Он махнул Синклеру, приглашая его вновь сесть за руль. Сам развернул карты и углубился в изучение. Кажется, во Владимире он был впервые и теперь пытался понять, куда надо поехать. Филин задумчиво чесал нос, смотрел на карту, затем смотрел на город и тихо ругался.

– Вы их ненавидите. Почему? – спросил Синклер. – Не осуждаю. Любить там нечего. Но что. Они сделали вам?

– Изгнали, как и Юродивых, – коротко сказал Филин. – И мы закрываем тему. Я и так с вами слишком откровенный, дорогие юные друзья. Это все из-за моей природной открытости и личного расположения к вам. Как-то вы меня расслабляете. Славные такие люди, отзывчивые. Но пора и честь знать.

Горбач представил себе колонны Хлеборобов под конвоем разъяренного владимирского ополчения, которым управляет подготовленный спецназ Храбрецов. Раздетые, босые, без брони и оружия, в одних рубахах, идут по ноябрьской земле. Их тычут стволами в спины, кричат, бьют, смеются, куда-то ведут.
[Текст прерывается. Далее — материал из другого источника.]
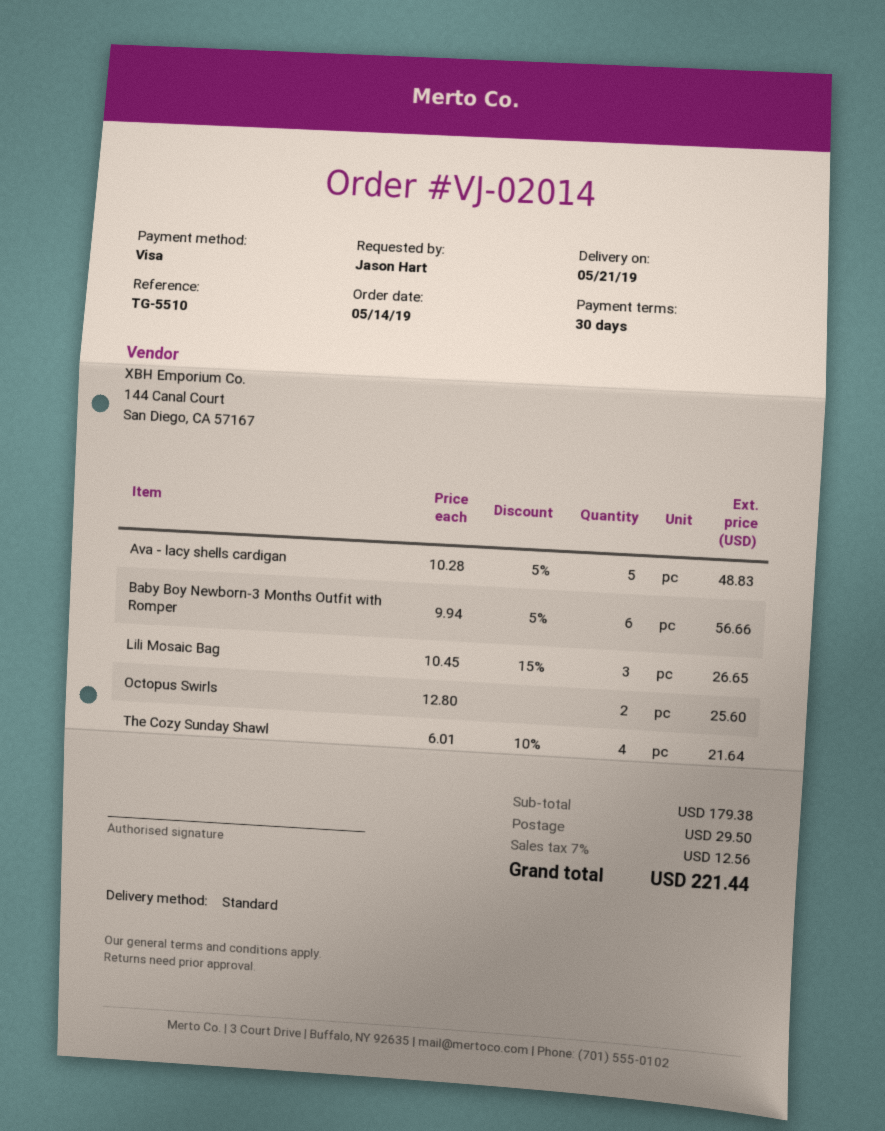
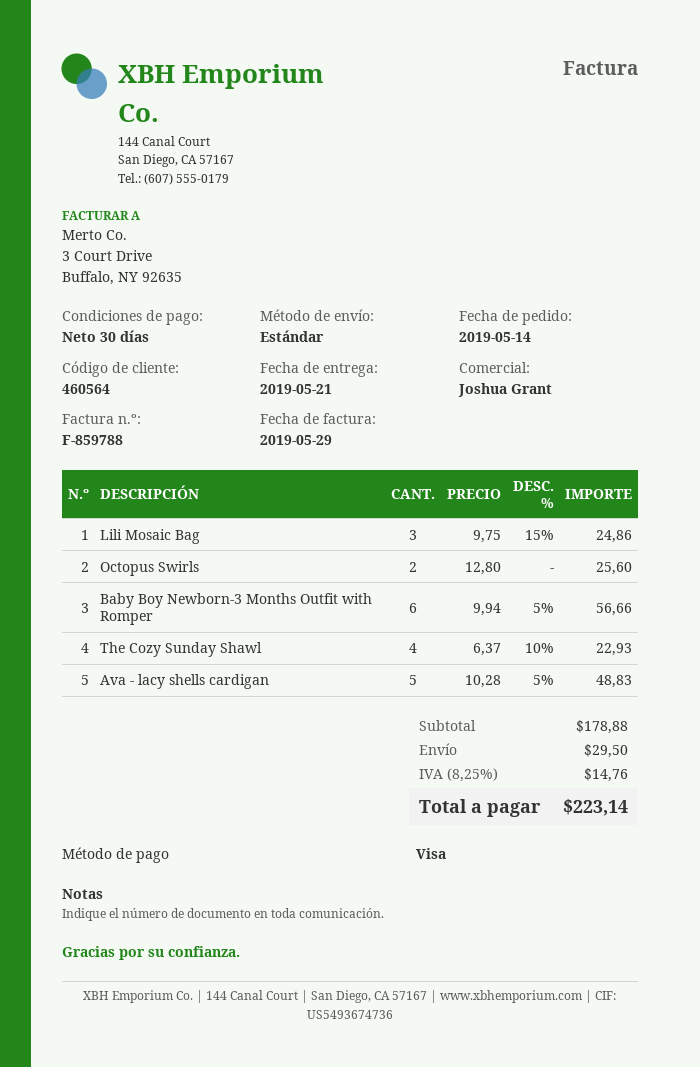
Lili Mosaic Bag: 3 x 10.45 - 15% = 26.65 -> 3 x 9.75 - 15% = 24.86
The Cozy Sunday Shawl: 4 x 6.01 - 10% = 21.64 -> 4 x 6.37 - 10% = 22.93
subtotal: 179.38 -> 178.88
tax: 7% = 12.56 -> 8.25% = 14.76
total: 221.44 -> 223.14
Никто не говорит, куда ведут. Но конвой шутит, пугает, намекает. В целом все понятно. Единственная надежда – оказаться в той группе, которую возьмут в плен, а не выбросят в Стазис. Иначе все колонны давно разбежались бы. Хотя бежать им некуда. Город практически запечатан.

«Жалко ли мне их?» – спросил себя Горбач. И не нашелся, что ответить себе. Он вернулся обратно в кузов грузовика. Лиза по-прежнему была там, она не пошла слушать разговоры. Горбач хотел извиниться перед ней, но передумал. Пусть она поразмыслит над его словами какое-то время. Он заметил крючок на стекле-перегородке и открыл его, чтобы послушать разговоры Синклера и Филина в кабине.